▶ **Exercise goal**:
Entries follow. Give back exactly the lines starting at the one containing "fixture chelsea both" and ending at the one containing "- -- @howlingmad", and no other lines.

Records drawn from a dataset:
--------------------------------

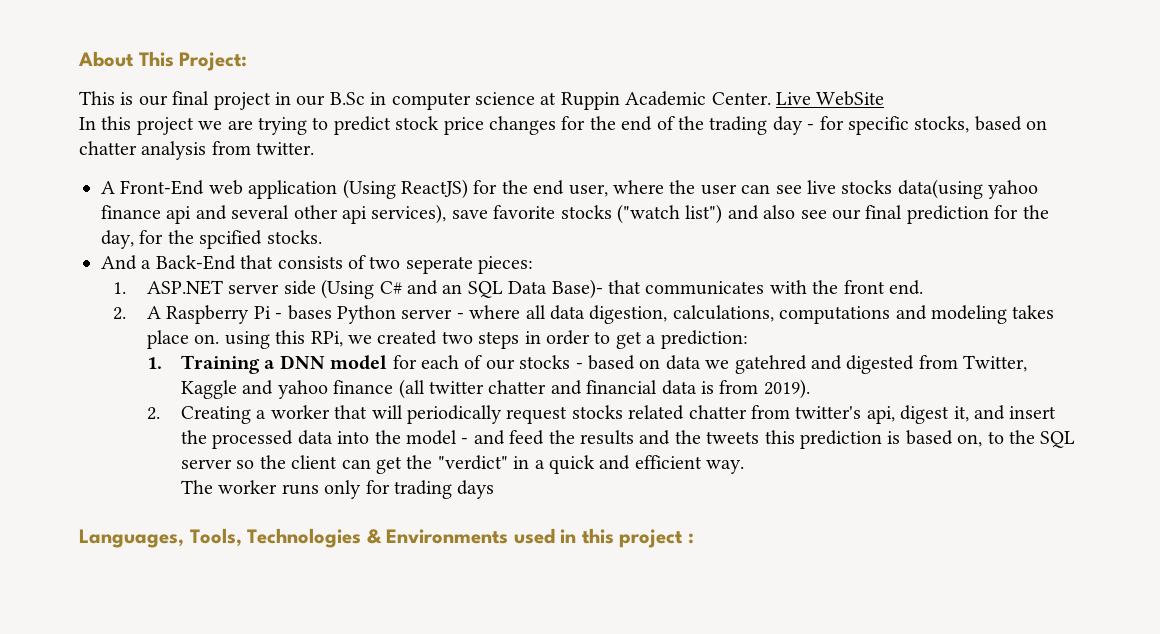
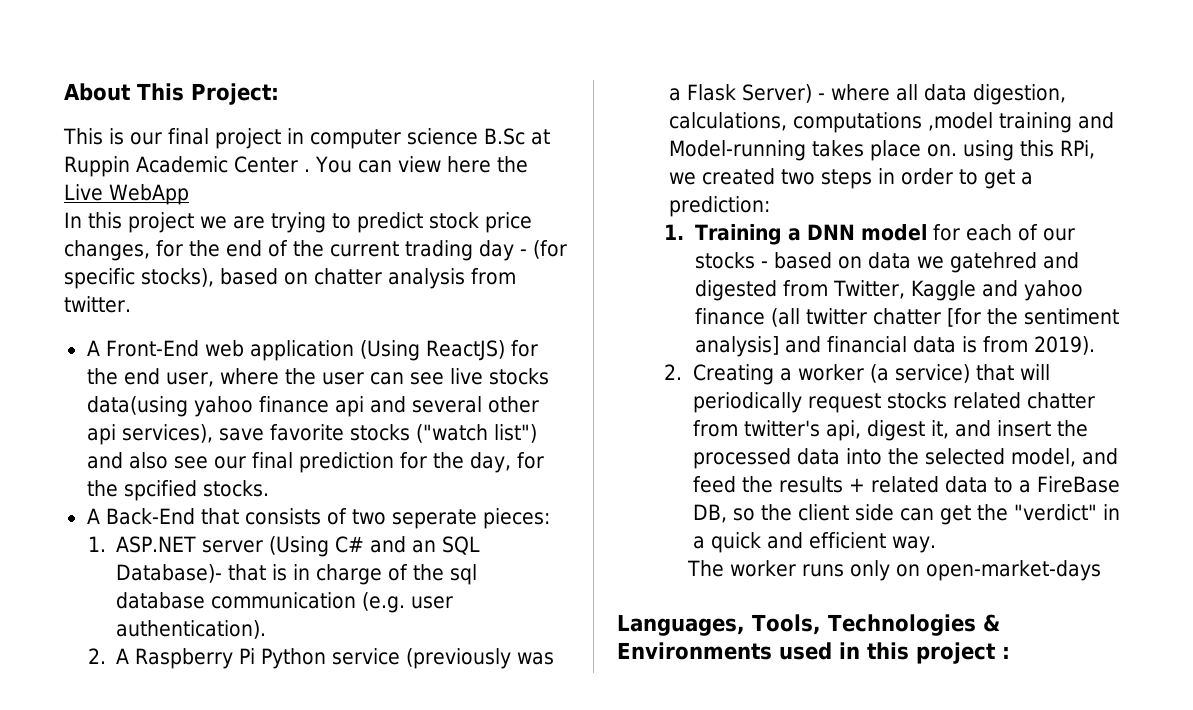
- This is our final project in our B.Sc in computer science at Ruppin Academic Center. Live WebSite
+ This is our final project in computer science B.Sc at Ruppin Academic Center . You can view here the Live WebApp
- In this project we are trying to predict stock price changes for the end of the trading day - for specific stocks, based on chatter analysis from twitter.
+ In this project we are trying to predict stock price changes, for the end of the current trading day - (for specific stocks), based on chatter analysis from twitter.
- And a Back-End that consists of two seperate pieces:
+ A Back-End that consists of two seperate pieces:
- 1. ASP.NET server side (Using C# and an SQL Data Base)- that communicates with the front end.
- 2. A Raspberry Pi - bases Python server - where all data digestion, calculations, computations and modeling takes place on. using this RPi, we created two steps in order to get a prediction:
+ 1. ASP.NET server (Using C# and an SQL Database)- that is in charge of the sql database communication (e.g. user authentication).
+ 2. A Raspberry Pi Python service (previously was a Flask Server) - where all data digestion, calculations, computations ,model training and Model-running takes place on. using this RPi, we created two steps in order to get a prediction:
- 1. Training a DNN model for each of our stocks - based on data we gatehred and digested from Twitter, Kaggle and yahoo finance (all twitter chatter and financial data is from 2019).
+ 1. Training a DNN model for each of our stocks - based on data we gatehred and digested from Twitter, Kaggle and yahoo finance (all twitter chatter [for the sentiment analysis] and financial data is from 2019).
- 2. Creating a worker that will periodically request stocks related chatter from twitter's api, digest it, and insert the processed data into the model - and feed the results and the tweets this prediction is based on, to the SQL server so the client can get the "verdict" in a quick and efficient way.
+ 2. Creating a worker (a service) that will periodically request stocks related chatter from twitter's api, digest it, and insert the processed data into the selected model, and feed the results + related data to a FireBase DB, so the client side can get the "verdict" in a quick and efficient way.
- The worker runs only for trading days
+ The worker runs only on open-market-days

--------------------------------

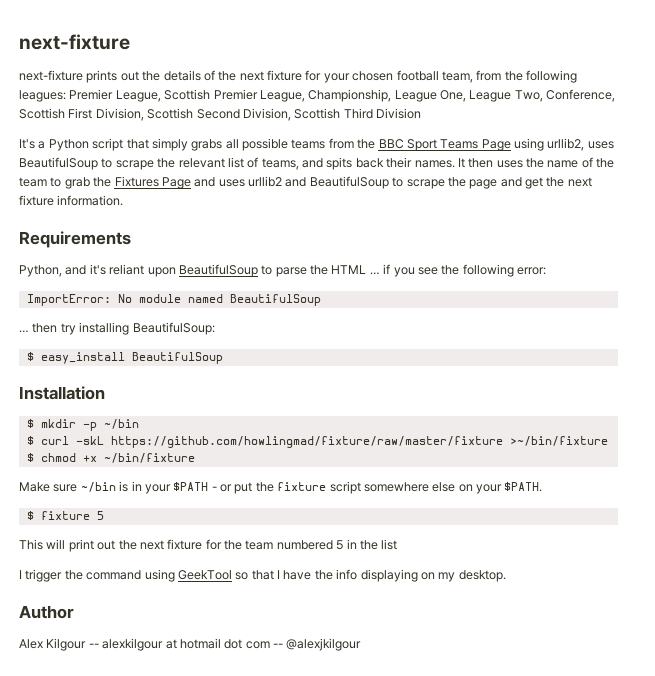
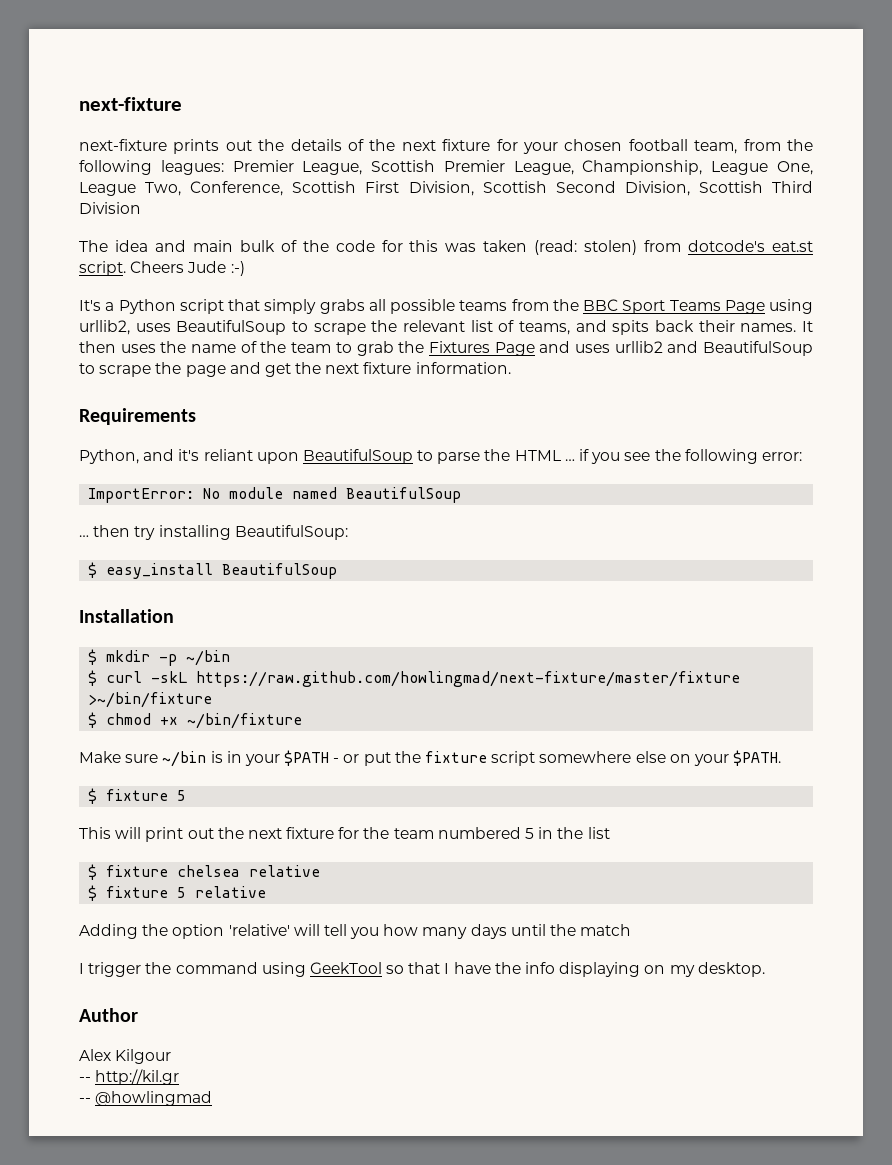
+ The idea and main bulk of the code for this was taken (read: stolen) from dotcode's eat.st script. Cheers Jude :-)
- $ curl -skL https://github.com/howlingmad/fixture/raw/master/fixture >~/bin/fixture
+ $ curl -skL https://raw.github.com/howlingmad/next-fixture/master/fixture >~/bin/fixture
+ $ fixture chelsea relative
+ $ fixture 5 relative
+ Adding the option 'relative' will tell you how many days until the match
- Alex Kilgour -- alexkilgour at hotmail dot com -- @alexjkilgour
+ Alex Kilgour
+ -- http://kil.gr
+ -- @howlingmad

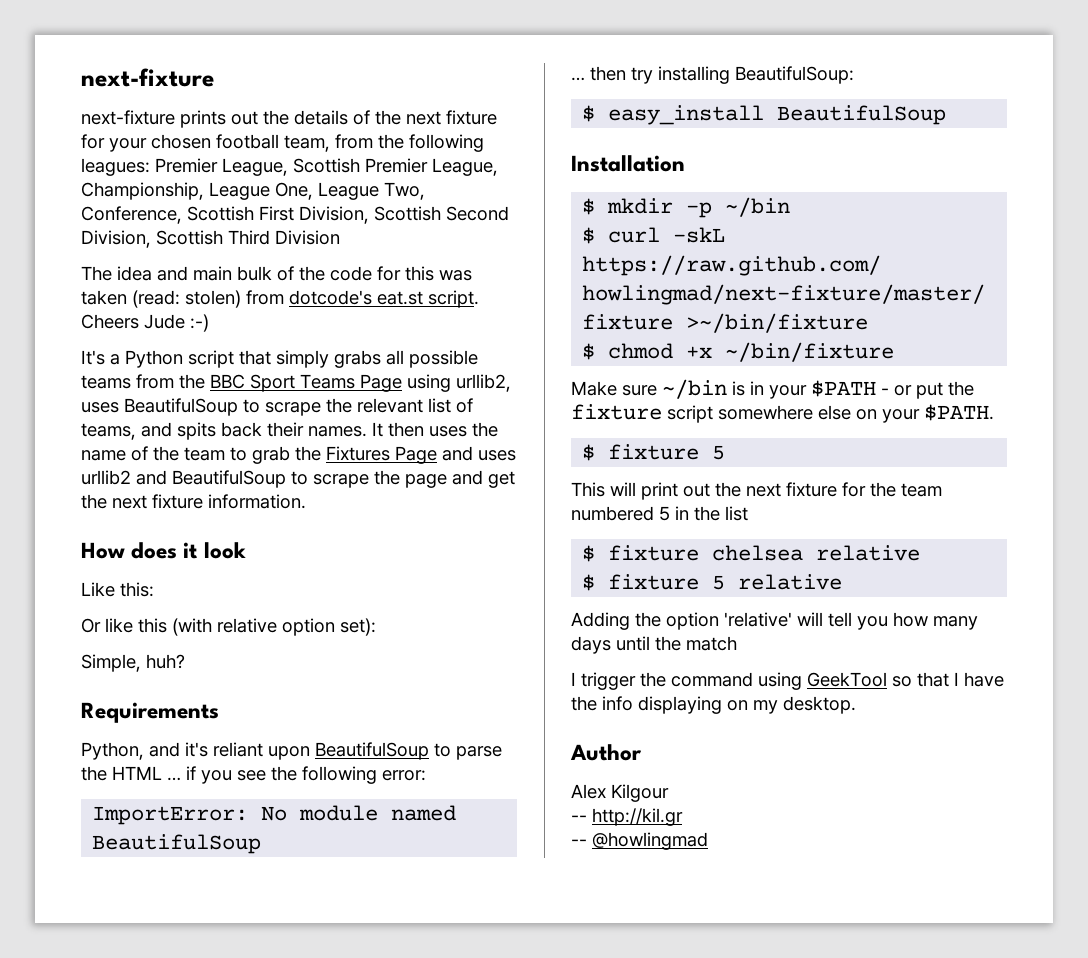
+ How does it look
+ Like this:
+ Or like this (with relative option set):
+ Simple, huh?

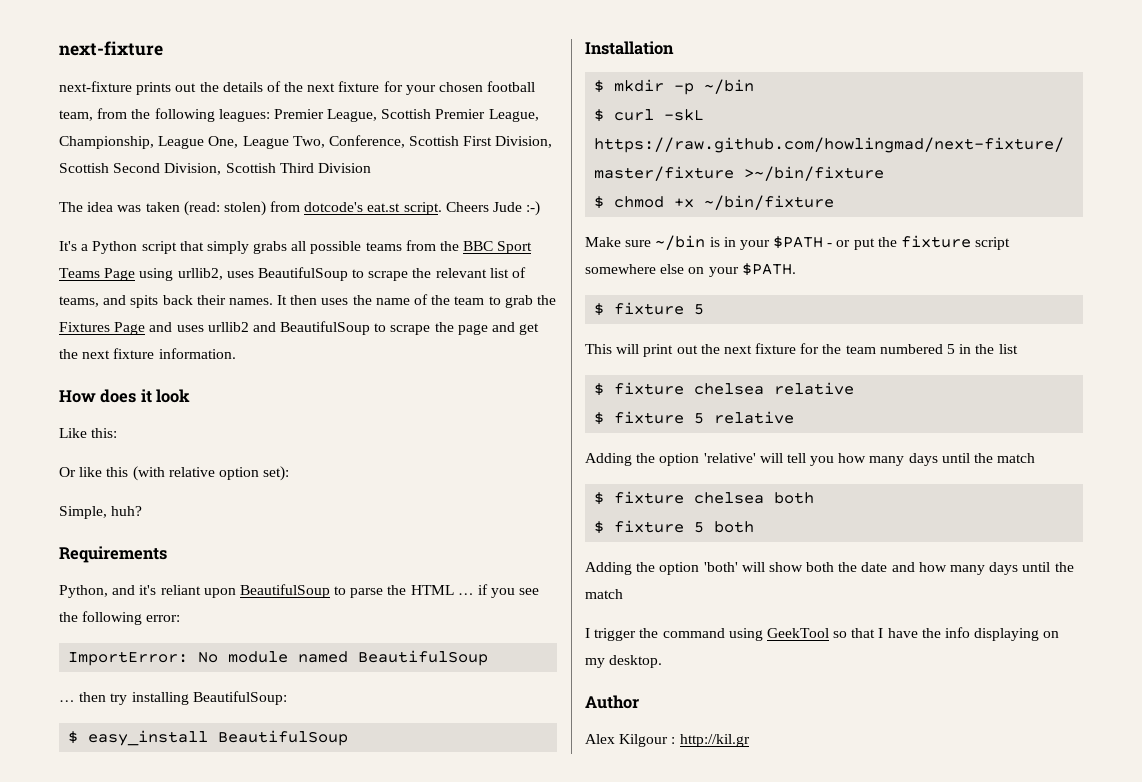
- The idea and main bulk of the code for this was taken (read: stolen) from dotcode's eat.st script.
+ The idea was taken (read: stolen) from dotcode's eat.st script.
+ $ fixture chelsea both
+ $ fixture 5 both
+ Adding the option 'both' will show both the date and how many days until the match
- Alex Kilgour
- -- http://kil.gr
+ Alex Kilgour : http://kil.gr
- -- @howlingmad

--------------------------------

▶ **Result of this exercise**:
+ $ fixture chelsea both
+ $ fixture 5 both
+ Adding the option 'both' will show both the date and how many days until the match
- Alex Kilgour
- -- http://kil.gr
+ Alex Kilgour : http://kil.gr
- -- @howlingmad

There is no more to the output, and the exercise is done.